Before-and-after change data

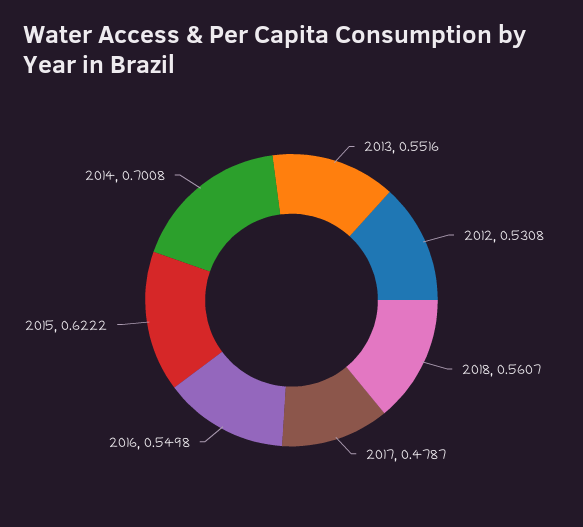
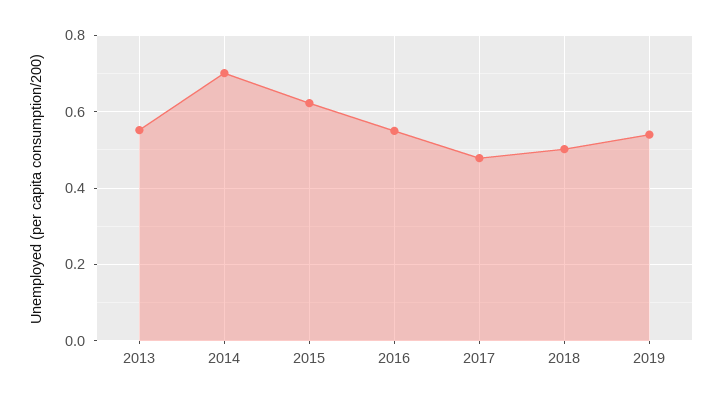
2012: 0.5308 -> none
2018: 0.5607 -> 0.5
2019: none -> 0.54

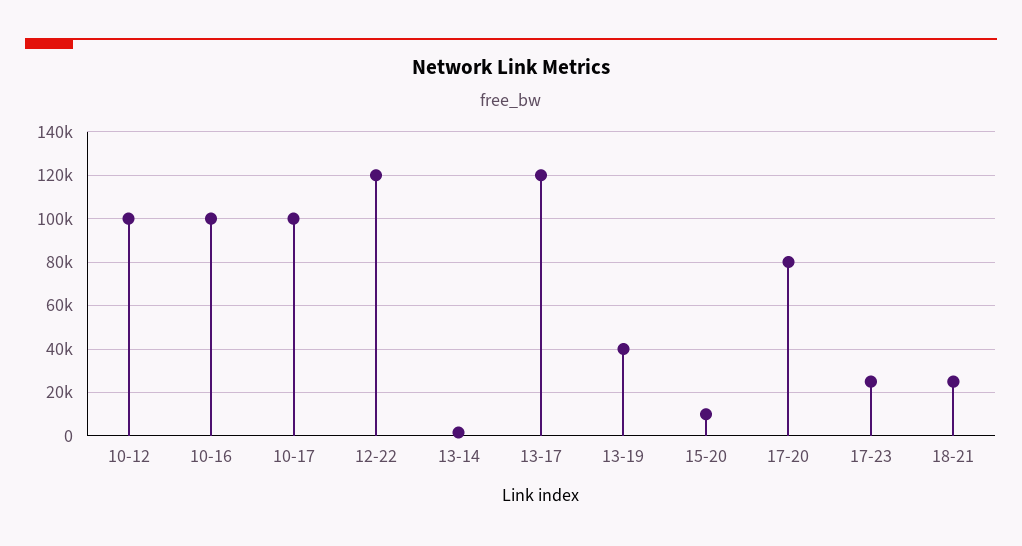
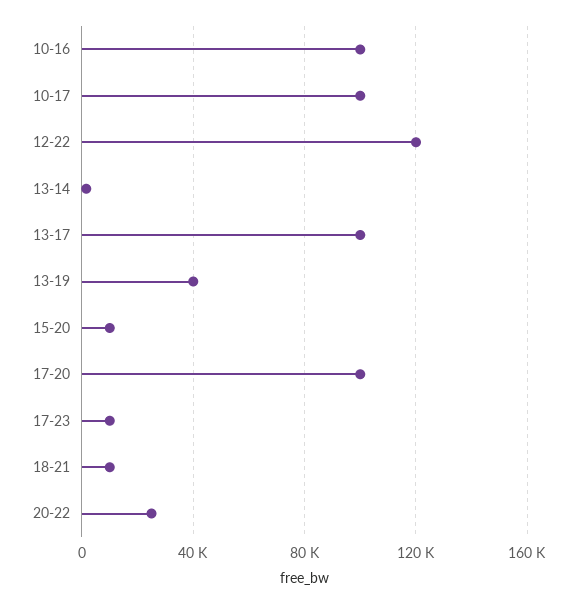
10-12: 100000 -> none
13-17: 120000 -> 100000
17-20: 80000 -> 100000
17-23: 25000 -> 10000
18-21: 25000 -> 10000
20-22: none -> 25000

TASK DETAILS:
Pictures aside, restate the entries word for word.

WRITTEN SOLUTION:
2012: 0.5308 -> none
2018: 0.5607 -> 0.5
2019: none -> 0.54

10-12: 100000 -> none
13-17: 120000 -> 100000
17-20: 80000 -> 100000
17-23: 25000 -> 10000
18-21: 25000 -> 10000
20-22: none -> 25000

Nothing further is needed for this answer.